Data excerpts
::::
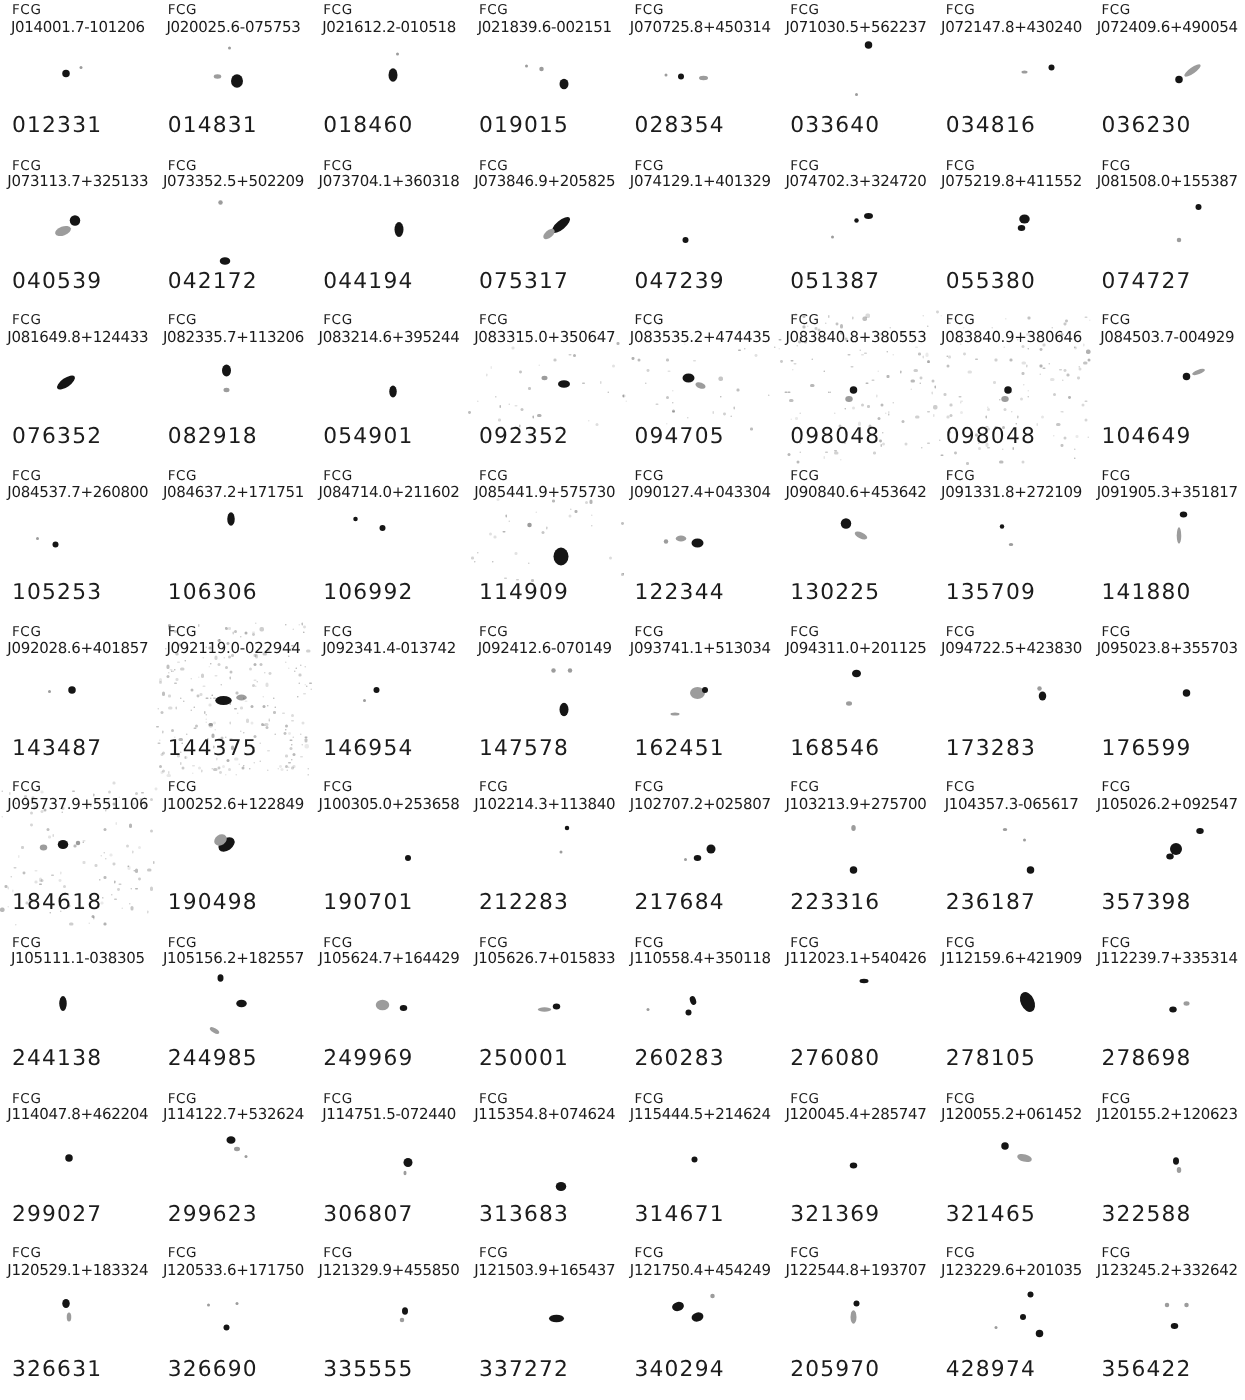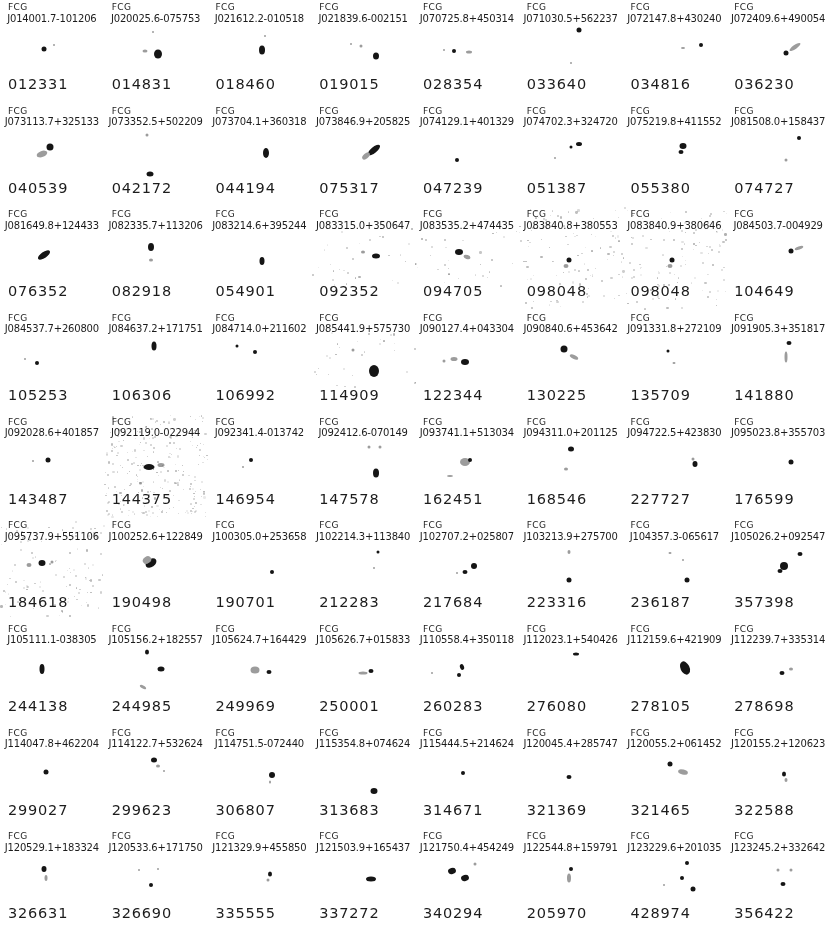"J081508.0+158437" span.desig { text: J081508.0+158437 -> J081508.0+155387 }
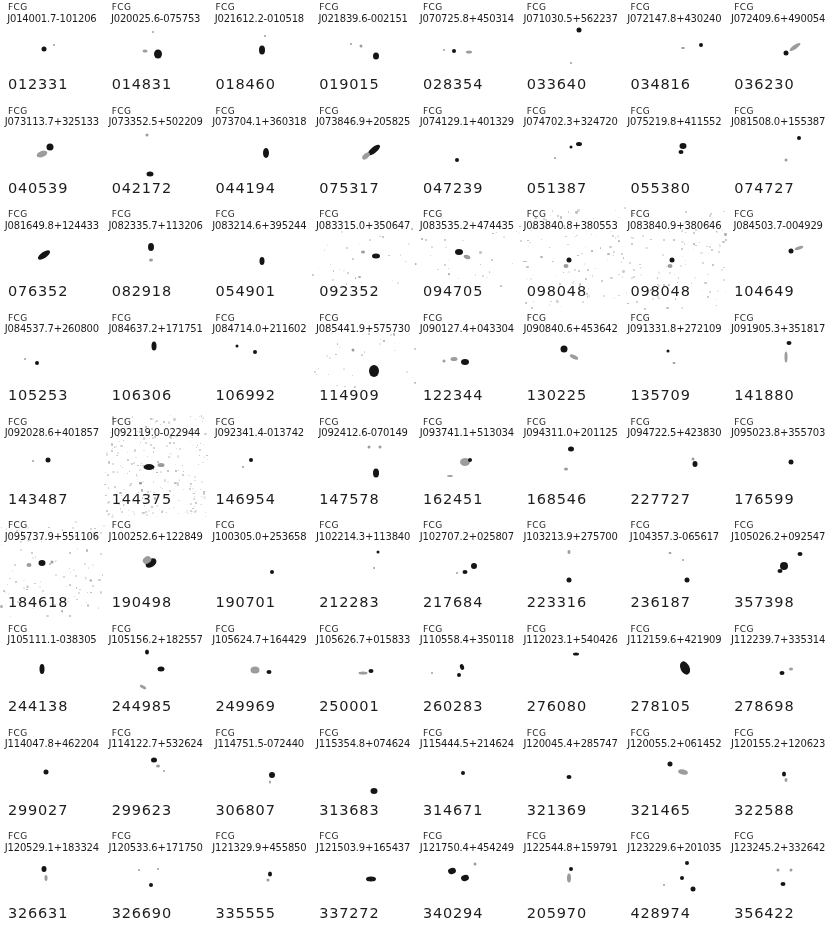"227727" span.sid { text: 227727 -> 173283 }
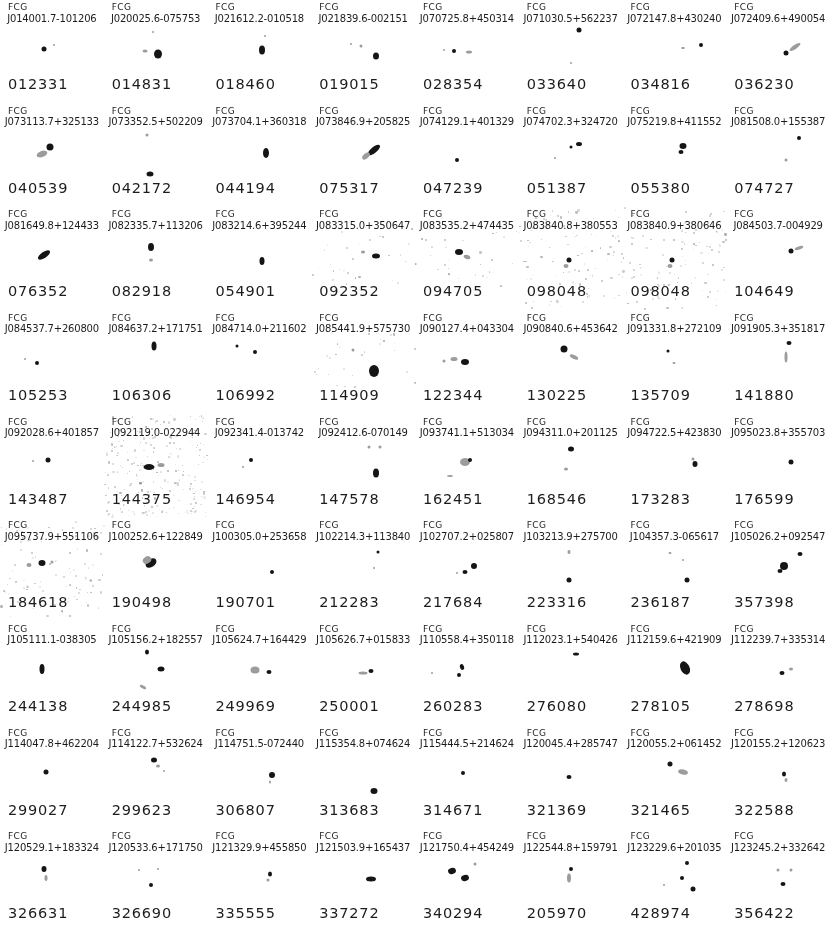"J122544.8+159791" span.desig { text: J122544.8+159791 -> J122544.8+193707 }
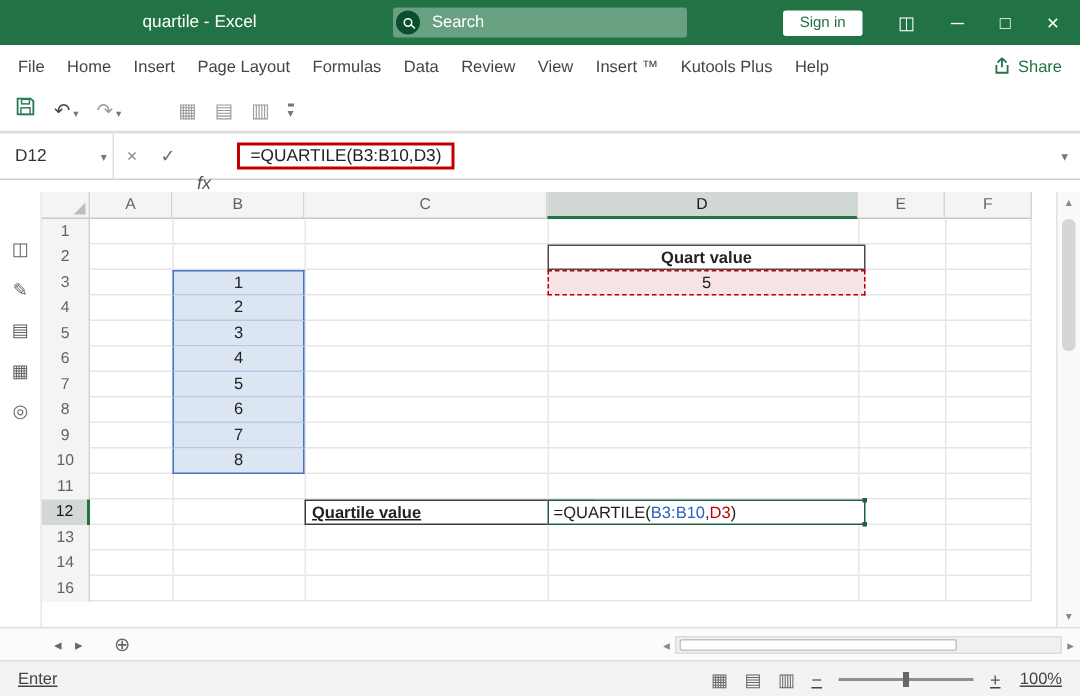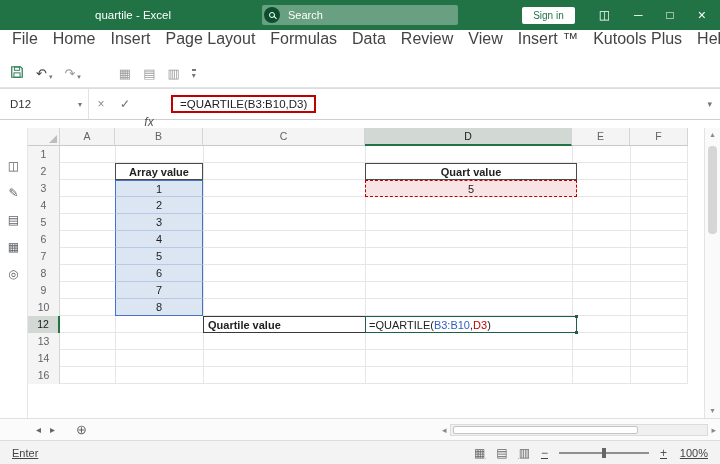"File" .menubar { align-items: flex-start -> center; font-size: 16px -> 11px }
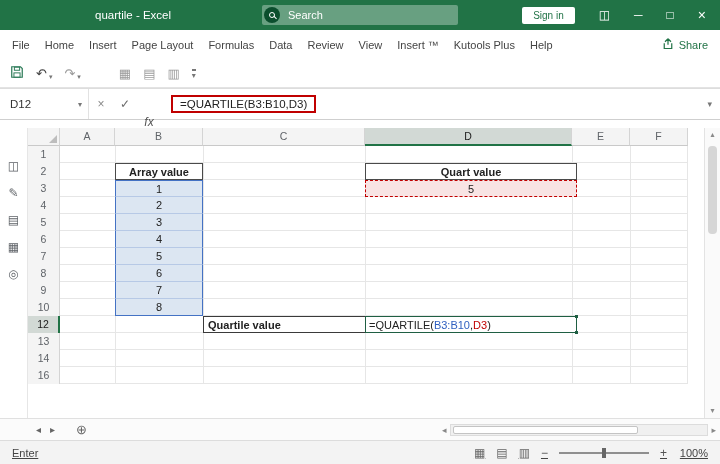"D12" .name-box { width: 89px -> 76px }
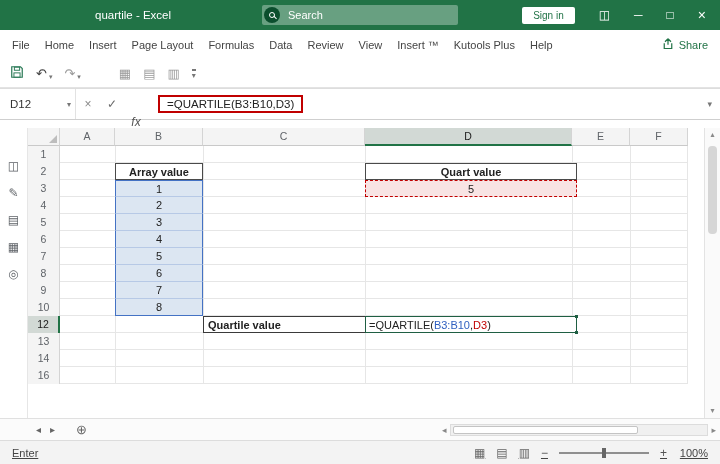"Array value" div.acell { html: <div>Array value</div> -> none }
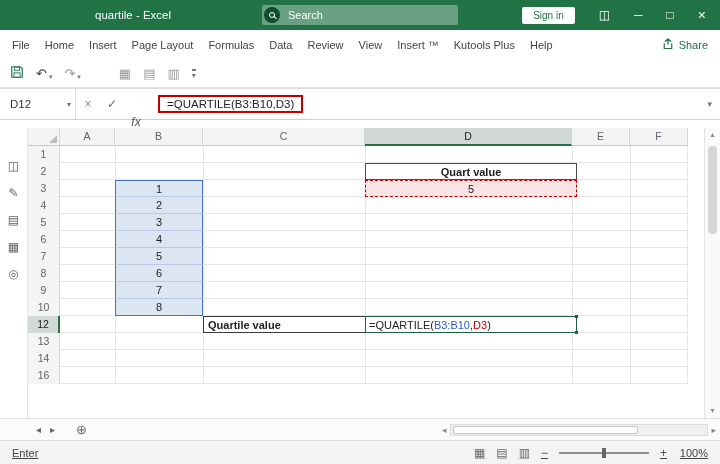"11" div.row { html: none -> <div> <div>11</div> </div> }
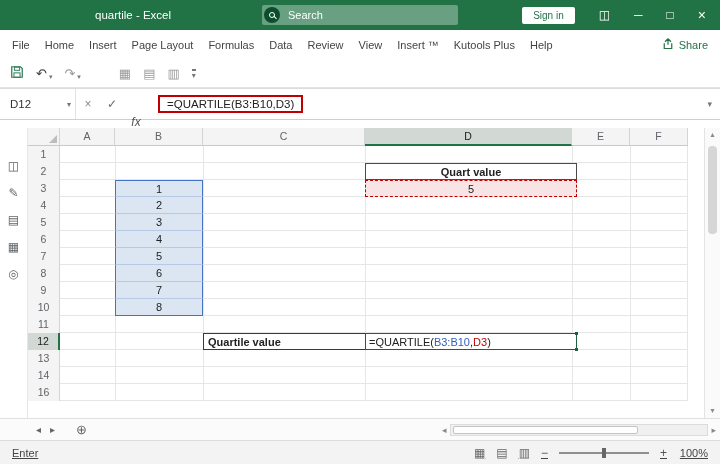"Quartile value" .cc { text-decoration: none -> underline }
::::
What you need to do: All the records need to be retyped word for word, except for the pictures.

Task response:
"J081508.0+158437" span.desig { text: J081508.0+158437 -> J081508.0+155387 }
"227727" span.sid { text: 227727 -> 173283 }
"J122544.8+159791" span.desig { text: J122544.8+159791 -> J122544.8+193707 }
"File" .menubar { align-items: flex-start -> center; font-size: 16px -> 11px }
"D12" .name-box { width: 89px -> 76px }
"Array value" div.acell { html: <div>Array value</div> -> none }
"11" div.row { html: none -> <div> <div>11</div> </div> }
"Quartile value" .cc { text-decoration: none -> underline }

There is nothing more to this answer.